- _PROBLEM STATEMENT_
Extract each line of the data below exactly as written.
[RECORD EXCERPTS]
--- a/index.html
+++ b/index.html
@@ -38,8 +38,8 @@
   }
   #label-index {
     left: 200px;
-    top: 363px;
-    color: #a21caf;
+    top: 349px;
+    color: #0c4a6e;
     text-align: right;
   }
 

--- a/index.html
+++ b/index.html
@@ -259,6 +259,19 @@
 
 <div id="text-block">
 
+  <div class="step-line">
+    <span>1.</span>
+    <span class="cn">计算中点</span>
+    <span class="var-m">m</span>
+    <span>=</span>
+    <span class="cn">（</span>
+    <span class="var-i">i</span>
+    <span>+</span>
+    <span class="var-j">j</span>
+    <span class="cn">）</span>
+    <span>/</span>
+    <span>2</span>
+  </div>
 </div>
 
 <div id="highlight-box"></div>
[/RECORD EXCERPTS]
- _RESPONSE BELOW_
--- a/index.html
+++ b/index.html
@@ -38,8 +38,8 @@
   }
   #label-index {
     left: 200px;
-    top: 363px;
-    color: #a21caf;
+    top: 349px;
+    color: #0c4a6e;
     text-align: right;
   }
 

--- a/index.html
+++ b/index.html
@@ -259,6 +259,19 @@
 
 <div id="text-block">
 
+  <div class="step-line">
+    <span>1.</span>
+    <span class="cn">计算中点</span>
+    <span class="var-m">m</span>
+    <span>=</span>
+    <span class="cn">（</span>
+    <span class="var-i">i</span>
+    <span>+</span>
+    <span class="var-j">j</span>
+    <span class="cn">）</span>
+    <span>/</span>
+    <span>2</span>
+  </div>
 </div>
 
 <div id="highlight-box"></div>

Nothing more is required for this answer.